But let's start with a partitional algorithm. The most popular is called *k-means*. Again, this is an exploratory data analysis process. The analyst needs to specify the number of clusters *K*, and should experiment with different values of *K* until a meaningful grouping emerges. Another way to choose *K* is the [elbow method](https://en.wikipedia.org/wiki/Elbow_method_(clustering)), but we won't discuss that here.

## Example: precinct-level voting
We'll use the `sklearn` library to implement the k-means algorithm. The aim: identify a typology of voters based on precinct-level data.

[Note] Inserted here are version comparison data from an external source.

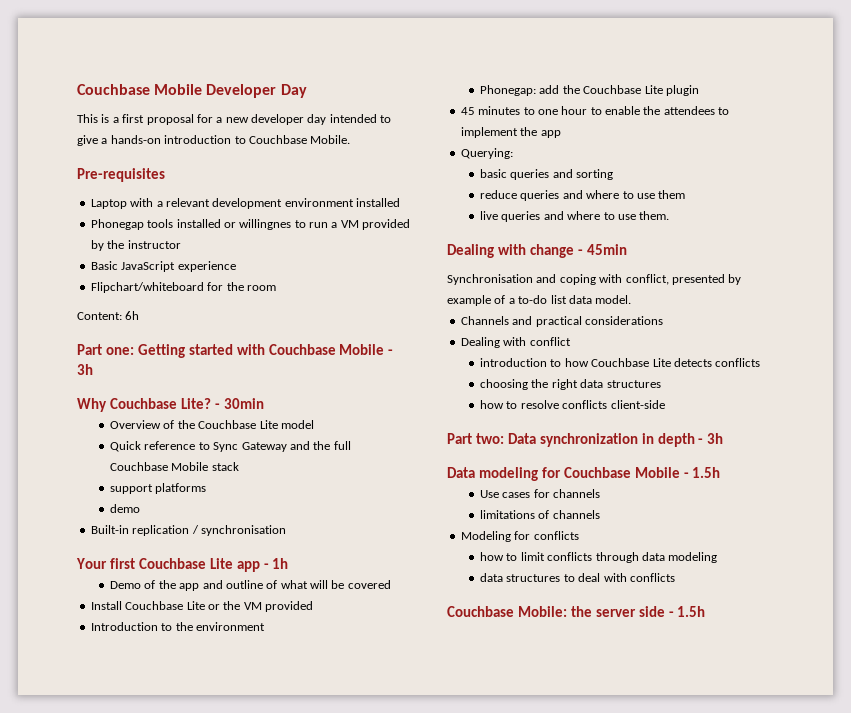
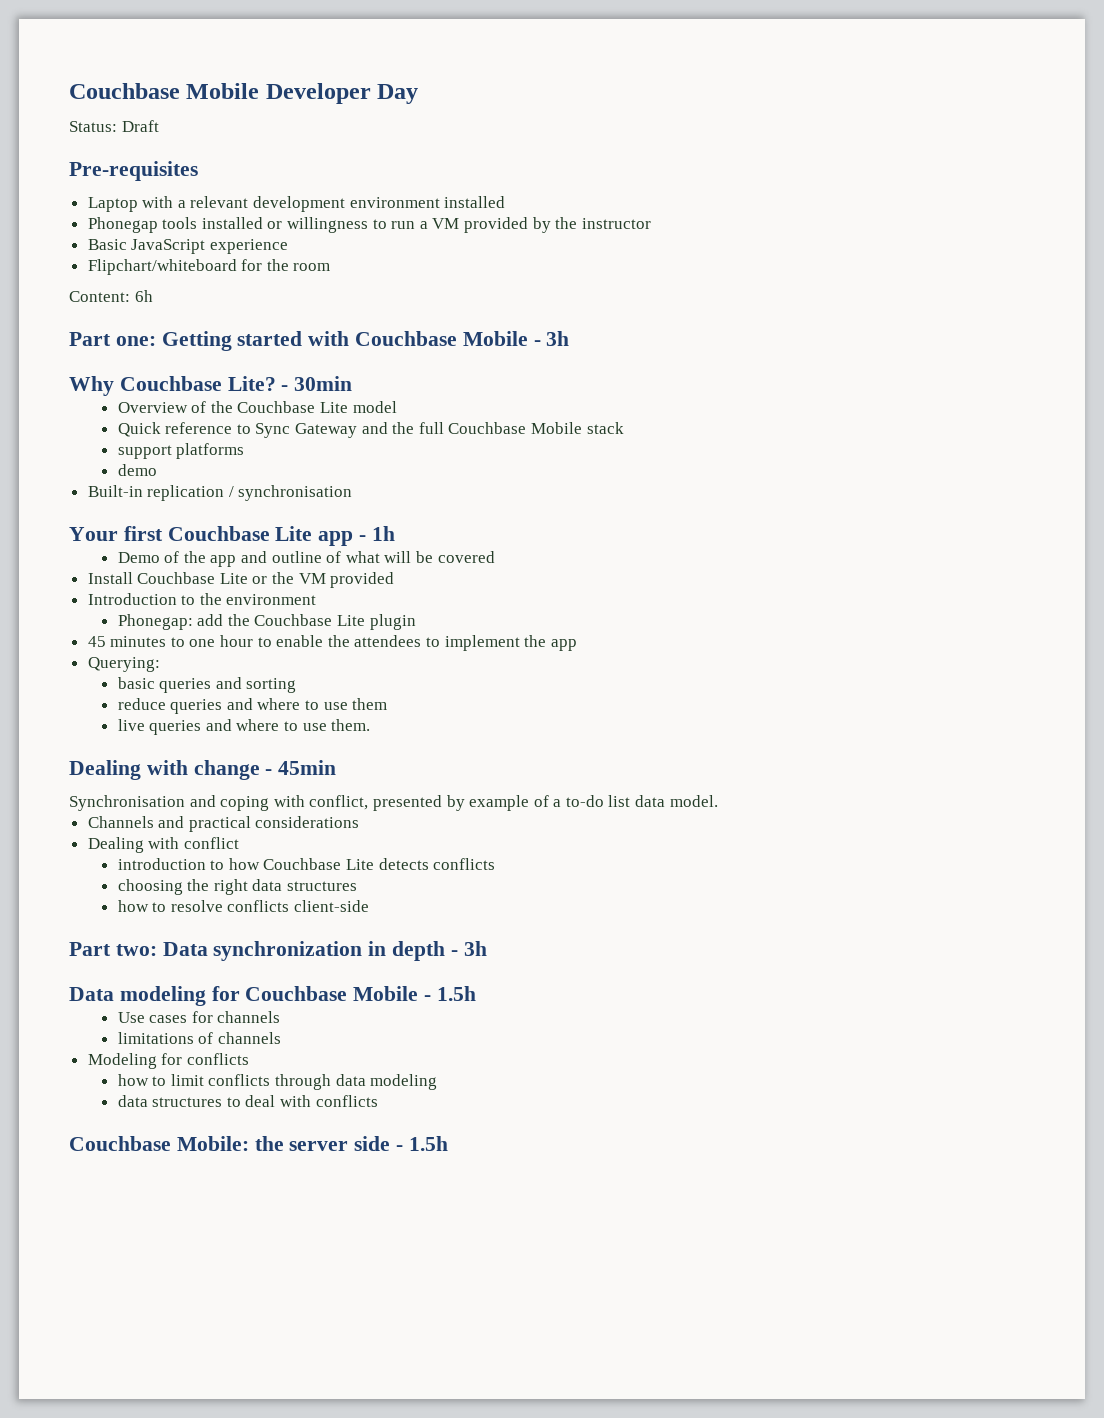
- This is a first proposal for a new developer day intended to give a hands-on introduction to Couchbase Mobile.
+ Status: Draft
- Phonegap tools installed or willingnes to run a VM provided by the instructor
+ Phonegap tools installed or willingness to run a VM provided by the instructor

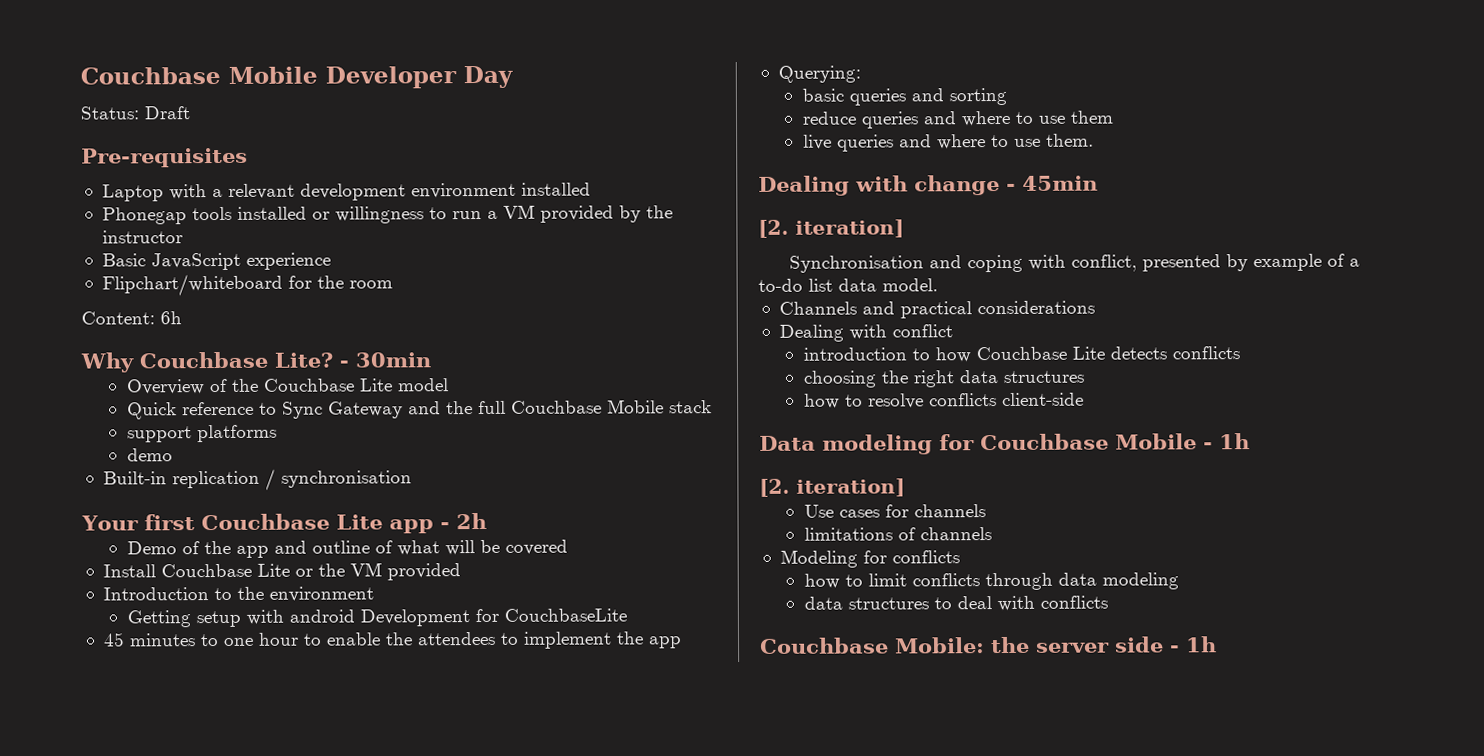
- Part one: Getting started with Couchbase Mobile - 3h
- Your first Couchbase Lite app - 1h
+ Your first Couchbase Lite app - 2h
- Phonegap: add the Couchbase Lite plugin
+ Getting setup with android Development for CouchbaseLite
  Dealing with change - 45min
+ [2. iteration]
- Part two: Data synchronization in depth - 3h
- Data modeling for Couchbase Mobile - 1.5h
+ Data modeling for Couchbase Mobile - 1h
+ [2. iteration]
- Couchbase Mobile: the server side - 1.5h
+ Couchbase Mobile: the server side - 1h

The California [Statewide Database](https://statewidedatabase.org), maintained by UC Berkeley, provides access to voting data. Your GitHub repository should include the November 2020 precinct data for Los Angeles County.

In [None]:
import pandas as pd

df = pd.read_csv('../data/c037_g20_sov_data_by_g20_srprec.csv')
df.head()

The unique identifier is given by the precinct column, `srprec`, so let's set that as the index.

In [None]:
df.set_index('srprec', inplace=True)
df.index.is_unique  # verify that it's unique

What columns are in the data set?

In [None]:
df.columns

There are obviously a lot of columns. You can see the [full codebook here](https://statewidedatabase.org/d10/g20.html). But the propositions are pretty self explanatory. `PRSDEM01` gives votes for Biden, `PRSREP01` for Trump, etc. Note the state Senate and Assembly races will have different candidates depending on the precinct, so let's ignore those.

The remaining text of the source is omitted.